══ Exercise input ══

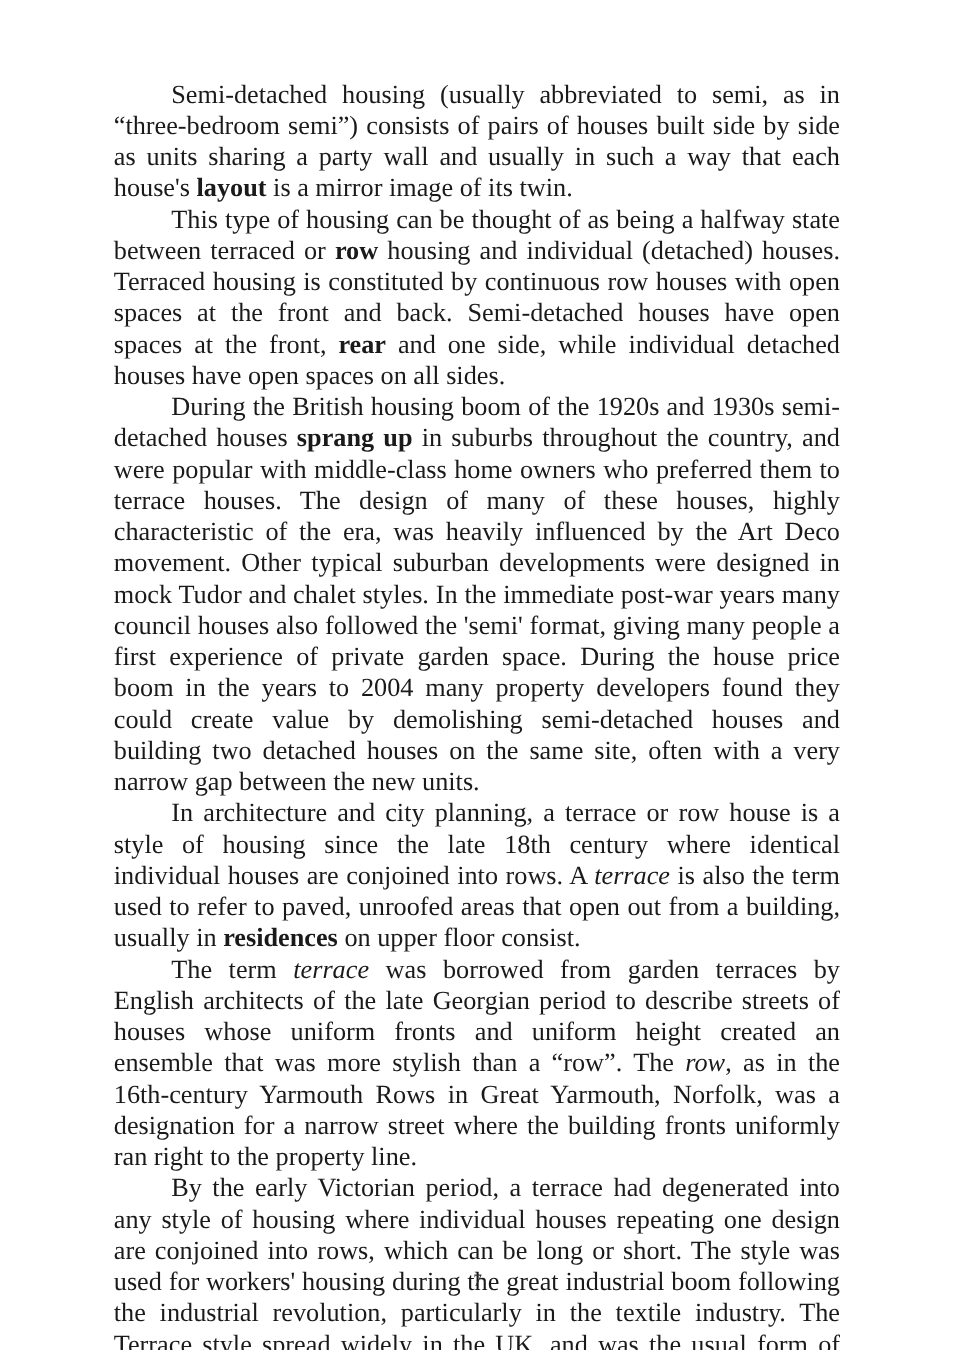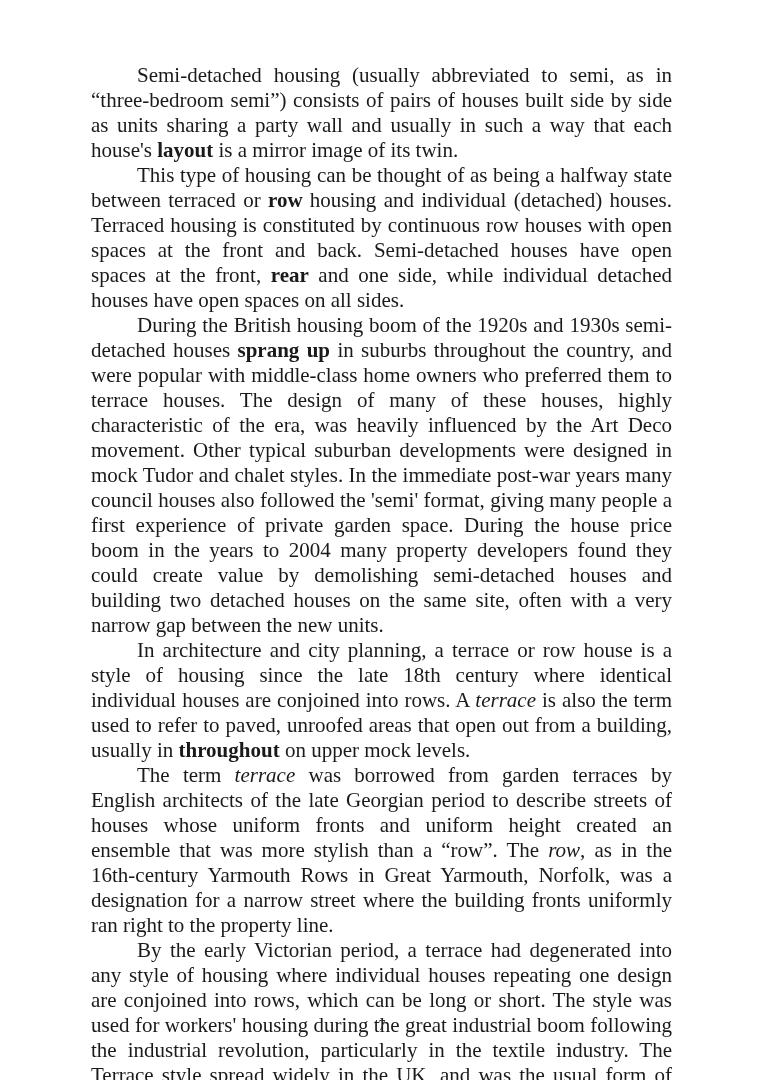--- a/index.html
+++ b/index.html
@@ -38,7 +38,7 @@
   <p class="para"><span>Semi-detached housing (usually abbreviated to semi, as in “three-bedroom semi”) consists of pairs of houses built side by side as units sharing a party wall and usually in such a way that each house's </span><b>layout</b><span> is a mirror image of its twin.</span></p>
   <p class="para"><span>This type of housing can be thought of as being a halfway state between terraced or </span><b>row</b><span> housing and individual (detached) houses. Terraced housing is constituted by continuous row houses with open spaces at the front and back. Semi-detached houses have open spaces at the front, </span><b>rear</b><span> and one side, while individual detached houses have open spaces on all sides.</span></p>
   <p class="para"><span>During the British housing boom of the 1920s and 1930s semi-detached houses </span><b>sprang up</b><span> in suburbs throughout the country, and were popular with middle-class home owners who preferred them to terrace houses. The design of many of these houses, highly characteristic of the era, was heavily influenced by the Art Deco movement. Other typical suburban developments were designed in mock Tudor and chalet styles. In the immediate post-war years many council houses also followed the 'semi' format, giving many people a first experience of private garden space. During the house price boom in the years to 2004 many property developers found they could create value by demolishing semi-detached houses and building two detached houses on the same site, often with a very narrow gap between the new units.</span></p>
-  <p class="para"><span>In architecture and city planning, a terrace or row house is a style of housing since the late 18th century where identical individual houses are conjoined into rows. A </span><i>terrace</i><span> is also the term used to refer to paved, unroofed areas that open out from a building, usually in </span><b>throughout</b><span> on upper mock levels.</span></p>
+  <p class="para"><span>In architecture and city planning, a terrace or row house is a style of housing since the late 18th century where identical individual houses are conjoined into rows. A </span><i>terrace</i><span> is also the term used to refer to paved, unroofed areas that open out from a building, usually in </span><b>residences</b><span> on upper mock levels.</span></p>
   <p class="para"><span>The term </span><i>terrace</i><span> was borrowed from garden terraces by English architects of the late Georgian period to describe streets of houses whose uniform fronts and uniform height created an ensemble that was more stylish than a “row”. The </span><i>row</i><span>, as in the 16th-century Yarmouth Rows in Great Yarmouth, Norfolk, was a designation for a narrow street where the building fronts uniformly ran right to the property line.</span></p>
   <p class="para"><span>By the early Victorian period, a terrace had degenerated into any style of housing where individual houses repeating one design are conjoined into rows, which can be long or short. The style was used for workers' housing during the great industrial boom following the industrial revolution, particularly in the textile industry. The Terrace style spread widely in the UK, and was the usual form of high-</span><b>density</b><span> residential housing up to World War II.</span></p>
 </div>

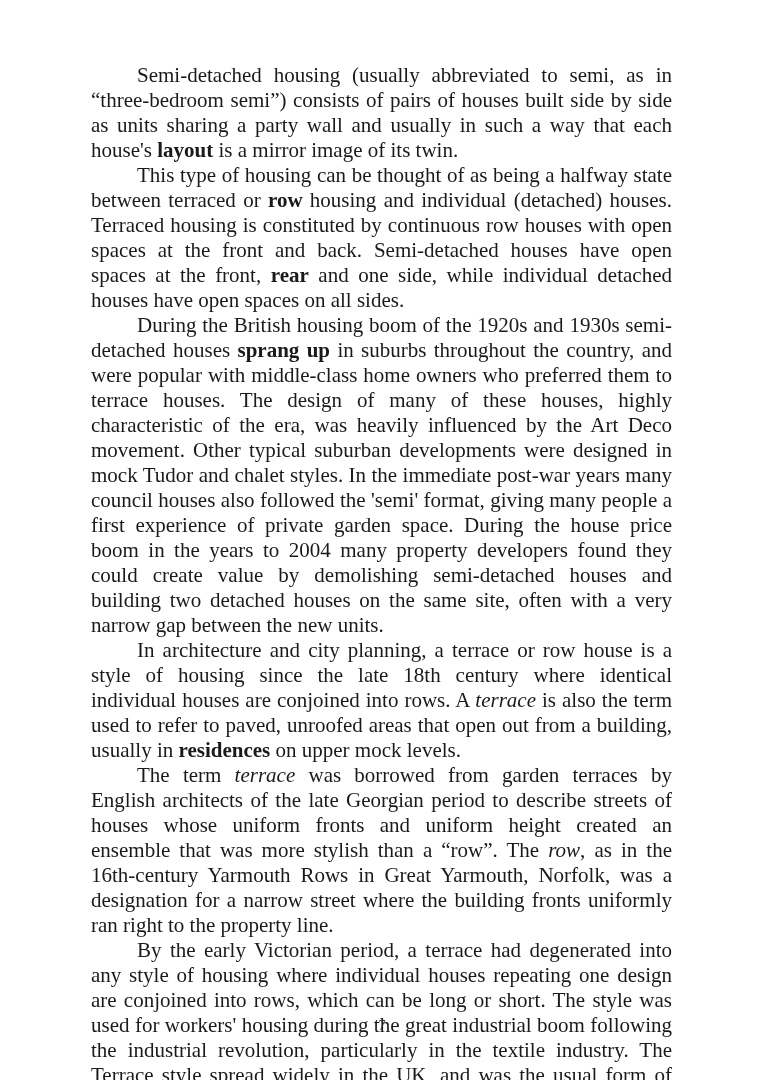--- a/index.html
+++ b/index.html
@@ -38,7 +38,7 @@
   <p class="para"><span>Semi-detached housing (usually abbreviated to semi, as in “three-bedroom semi”) consists of pairs of houses built side by side as units sharing a party wall and usually in such a way that each house's </span><b>layout</b><span> is a mirror image of its twin.</span></p>
   <p class="para"><span>This type of housing can be thought of as being a halfway state between terraced or </span><b>row</b><span> housing and individual (detached) houses. Terraced housing is constituted by continuous row houses with open spaces at the front and back. Semi-detached houses have open spaces at the front, </span><b>rear</b><span> and one side, while individual detached houses have open spaces on all sides.</span></p>
   <p class="para"><span>During the British housing boom of the 1920s and 1930s semi-detached houses </span><b>sprang up</b><span> in suburbs throughout the country, and were popular with middle-class home owners who preferred them to terrace houses. The design of many of these houses, highly characteristic of the era, was heavily influenced by the Art Deco movement. Other typical suburban developments were designed in mock Tudor and chalet styles. In the immediate post-war years many council houses also followed the 'semi' format, giving many people a first experience of private garden space. During the house price boom in the years to 2004 many property developers found they could create value by demolishing semi-detached houses and building two detached houses on the same site, often with a very narrow gap between the new units.</span></p>
-  <p class="para"><span>In architecture and city planning, a terrace or row house is a style of housing since the late 18th century where identical individual houses are conjoined into rows. A </span><i>terrace</i><span> is also the term used to refer to paved, unroofed areas that open out from a building, usually in </span><b>residences</b><span> on upper mock levels.</span></p>
+  <p class="para"><span>In architecture and city planning, a terrace or row house is a style of housing since the late 18th century where identical individual houses are conjoined into rows. A </span><i>terrace</i><span> is also the term used to refer to paved, unroofed areas that open out from a building, usually in </span><b>residences</b><span> on upper floor consist.</span></p>
   <p class="para"><span>The term </span><i>terrace</i><span> was borrowed from garden terraces by English architects of the late Georgian period to describe streets of houses whose uniform fronts and uniform height created an ensemble that was more stylish than a “row”. The </span><i>row</i><span>, as in the 16th-century Yarmouth Rows in Great Yarmouth, Norfolk, was a designation for a narrow street where the building fronts uniformly ran right to the property line.</span></p>
   <p class="para"><span>By the early Victorian period, a terrace had degenerated into any style of housing where individual houses repeating one design are conjoined into rows, which can be long or short. The style was used for workers' housing during the great industrial boom following the industrial revolution, particularly in the textile industry. The Terrace style spread widely in the UK, and was the usual form of high-</span><b>density</b><span> residential housing up to World War II.</span></p>
 </div>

═══

**Your instructions:**
Word for word, give the listing above again, but drop any pictures.

**Result of the task:**
--- a/index.html
+++ b/index.html
@@ -38,7 +38,7 @@
   <p class="para"><span>Semi-detached housing (usually abbreviated to semi, as in “three-bedroom semi”) consists of pairs of houses built side by side as units sharing a party wall and usually in such a way that each house's </span><b>layout</b><span> is a mirror image of its twin.</span></p>
   <p class="para"><span>This type of housing can be thought of as being a halfway state between terraced or </span><b>row</b><span> housing and individual (detached) houses. Terraced housing is constituted by continuous row houses with open spaces at the front and back. Semi-detached houses have open spaces at the front, </span><b>rear</b><span> and one side, while individual detached houses have open spaces on all sides.</span></p>
   <p class="para"><span>During the British housing boom of the 1920s and 1930s semi-detached houses </span><b>sprang up</b><span> in suburbs throughout the country, and were popular with middle-class home owners who preferred them to terrace houses. The design of many of these houses, highly characteristic of the era, was heavily influenced by the Art Deco movement. Other typical suburban developments were designed in mock Tudor and chalet styles. In the immediate post-war years many council houses also followed the 'semi' format, giving many people a first experience of private garden space. During the house price boom in the years to 2004 many property developers found they could create value by demolishing semi-detached houses and building two detached houses on the same site, often with a very narrow gap between the new units.</span></p>
-  <p class="para"><span>In architecture and city planning, a terrace or row house is a style of housing since the late 18th century where identical individual houses are conjoined into rows. A </span><i>terrace</i><span> is also the term used to refer to paved, unroofed areas that open out from a building, usually in </span><b>throughout</b><span> on upper mock levels.</span></p>
+  <p class="para"><span>In architecture and city planning, a terrace or row house is a style of housing since the late 18th century where identical individual houses are conjoined into rows. A </span><i>terrace</i><span> is also the term used to refer to paved, unroofed areas that open out from a building, usually in </span><b>residences</b><span> on upper mock levels.</span></p>
   <p class="para"><span>The term </span><i>terrace</i><span> was borrowed from garden terraces by English architects of the late Georgian period to describe streets of houses whose uniform fronts and uniform height created an ensemble that was more stylish than a “row”. The </span><i>row</i><span>, as in the 16th-century Yarmouth Rows in Great Yarmouth, Norfolk, was a designation for a narrow street where the building fronts uniformly ran right to the property line.</span></p>
   <p class="para"><span>By the early Victorian period, a terrace had degenerated into any style of housing where individual houses repeating one design are conjoined into rows, which can be long or short. The style was used for workers' housing during the great industrial boom following the industrial revolution, particularly in the textile industry. The Terrace style spread widely in the UK, and was the usual form of high-</span><b>density</b><span> residential housing up to World War II.</span></p>
 </div>

--- a/index.html
+++ b/index.html
@@ -38,7 +38,7 @@
   <p class="para"><span>Semi-detached housing (usually abbreviated to semi, as in “three-bedroom semi”) consists of pairs of houses built side by side as units sharing a party wall and usually in such a way that each house's </span><b>layout</b><span> is a mirror image of its twin.</span></p>
   <p class="para"><span>This type of housing can be thought of as being a halfway state between terraced or </span><b>row</b><span> housing and individual (detached) houses. Terraced housing is constituted by continuous row houses with open spaces at the front and back. Semi-detached houses have open spaces at the front, </span><b>rear</b><span> and one side, while individual detached houses have open spaces on all sides.</span></p>
   <p class="para"><span>During the British housing boom of the 1920s and 1930s semi-detached houses </span><b>sprang up</b><span> in suburbs throughout the country, and were popular with middle-class home owners who preferred them to terrace houses. The design of many of these houses, highly characteristic of the era, was heavily influenced by the Art Deco movement. Other typical suburban developments were designed in mock Tudor and chalet styles. In the immediate post-war years many council houses also followed the 'semi' format, giving many people a first experience of private garden space. During the house price boom in the years to 2004 many property developers found they could create value by demolishing semi-detached houses and building two detached houses on the same site, often with a very narrow gap between the new units.</span></p>
-  <p class="para"><span>In architecture and city planning, a terrace or row house is a style of housing since the late 18th century where identical individual houses are conjoined into rows. A </span><i>terrace</i><span> is also the term used to refer to paved, unroofed areas that open out from a building, usually in </span><b>residences</b><span> on upper mock levels.</span></p>
+  <p class="para"><span>In architecture and city planning, a terrace or row house is a style of housing since the late 18th century where identical individual houses are conjoined into rows. A </span><i>terrace</i><span> is also the term used to refer to paved, unroofed areas that open out from a building, usually in </span><b>residences</b><span> on upper floor consist.</span></p>
   <p class="para"><span>The term </span><i>terrace</i><span> was borrowed from garden terraces by English architects of the late Georgian period to describe streets of houses whose uniform fronts and uniform height created an ensemble that was more stylish than a “row”. The </span><i>row</i><span>, as in the 16th-century Yarmouth Rows in Great Yarmouth, Norfolk, was a designation for a narrow street where the building fronts uniformly ran right to the property line.</span></p>
   <p class="para"><span>By the early Victorian period, a terrace had degenerated into any style of housing where individual houses repeating one design are conjoined into rows, which can be long or short. The style was used for workers' housing during the great industrial boom following the industrial revolution, particularly in the textile industry. The Terrace style spread widely in the UK, and was the usual form of high-</span><b>density</b><span> residential housing up to World War II.</span></p>
 </div>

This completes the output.